- From: Benjamin Goering <ben@bengo.co>
- Date: Fri, 24 Mar 2023 12:17:17 -0700
- To: Melvin Carvalho <melvincarvalho@gmail.com>
- Cc: Ryan Barrett <public@ryanb.org>, Bob Wyman <bob@wyman.us>, aaronngray@gmail.com, public-swicg@w3.org
- Message-ID: <CAN+OhBMCN0Y-Y2sYOEHZARMESS2akopFt1YfD5=1buQJCKah1Q@mail.gmail.com>
> Pretty much all the conneg ive seen is broken (e.g. on mastodon too).
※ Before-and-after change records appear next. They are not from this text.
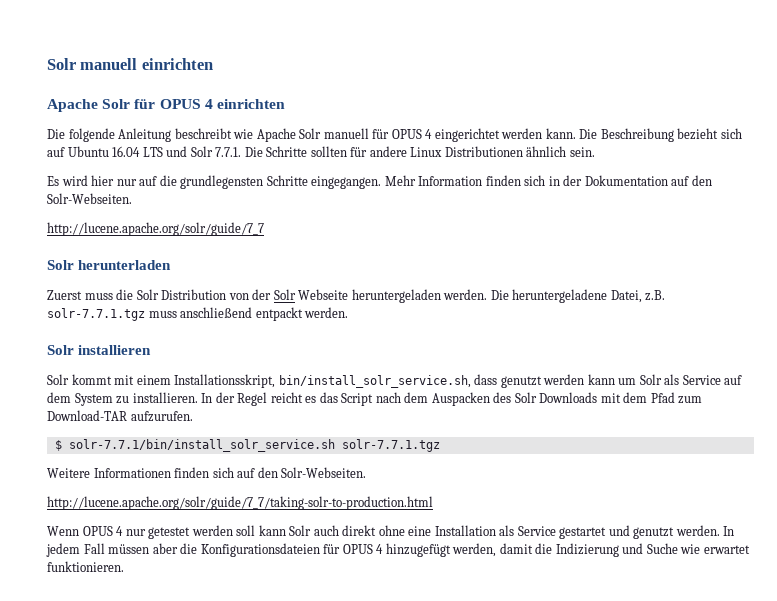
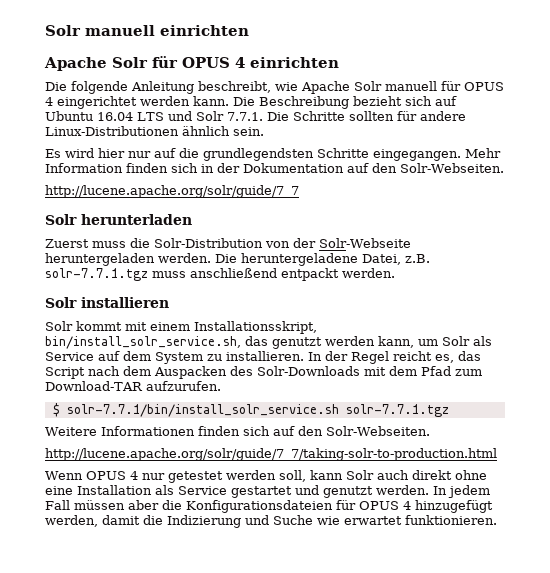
- Die folgende Anleitung beschreibt wie Apache Solr manuell für OPUS 4 eingerichtet werden kann.
+ Die folgende Anleitung beschreibt, wie Apache Solr manuell für OPUS 4 eingerichtet werden kann.
- Die Beschreibung bezieht sich auf Ubuntu 16.04 LTS und Solr 7.7.1. Die Schritte sollten für andere Linux Distributionen ähnlich sein.
+ Die Beschreibung bezieht sich auf Ubuntu 16.04 LTS und Solr 7.7.1. Die Schritte sollten für andere Linux-Distributionen ähnlich sein.
- Es wird hier nur auf die grundlegensten Schritte eingegangen.
+ Es wird hier nur auf die grundlegendsten Schritte eingegangen.
- Zuerst muss die Solr Distribution von der Solr Webseite heruntergeladen werden.
+ Zuerst muss die Solr-Distribution von der Solr-Webseite heruntergeladen werden.
- Solr kommt mit einem Installationsskript, bin/install_solr_service.sh, dass genutzt werden kann um Solr als Service auf dem System zu installieren.
+ Solr kommt mit einem Installationsskript, bin/install_solr_service.sh, das genutzt werden kann, um Solr als Service auf dem System zu installieren.
- In der Regel reicht es das Script nach dem Auspacken des Solr Downloads mit dem Pfad zum Download-TAR aufzurufen.
+ In der Regel reicht es, das Script nach dem Auspacken des Solr-Downloads mit dem Pfad zum Download-TAR aufzurufen.
- Wenn OPUS 4 nur getestet werden soll kann Solr auch direkt ohne eine Installation als Service gestartet und genutzt werden.
+ Wenn OPUS 4 nur getestet werden soll, kann Solr auch direkt ohne eine Installation als Service gestartet und genutzt werden.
> But nobody actually cares.
I care, Melvin. I care. :)
On Fri, Mar 24, 2023 at 10:41 AM Melvin Carvalho <melvincarvalho@gmail.com>
wrote:
>
>
> pá 24. 3. 2023 v 18:34 odesílatel Melvin Carvalho <
> melvincarvalho@gmail.com> napsal:
>
>>
>>
>> pá 24. 3. 2023 v 18:23 odesílatel Benjamin Goering <ben@bengo.co> napsal:
>>
>>> http content negotiation is normatively required by the activitypub spec
>>> (3.2).
>>> I'll also point out that some URIs from the TRs already support it.
>>>
>>
>> How do you ensure that each accept header gives back the same triple?
>>
>> For example, do they in this case.
>>
>> Not a pedantic point, I've been trying to fix this for years in Solid,
>> and its made harder by the fact that the developers dont know how it
>> works. In fact the maintainer of the reference implementation said to me
>> recently: "What's content negotiation". It's hard to fix these things.
>>
>
> Let me add an extra point
>
> Pretty much all the conneg ive seen is broken (e.g. on mastodon too)
>
> It's generally broken on vocabs ive seen too. But nobody actually cares.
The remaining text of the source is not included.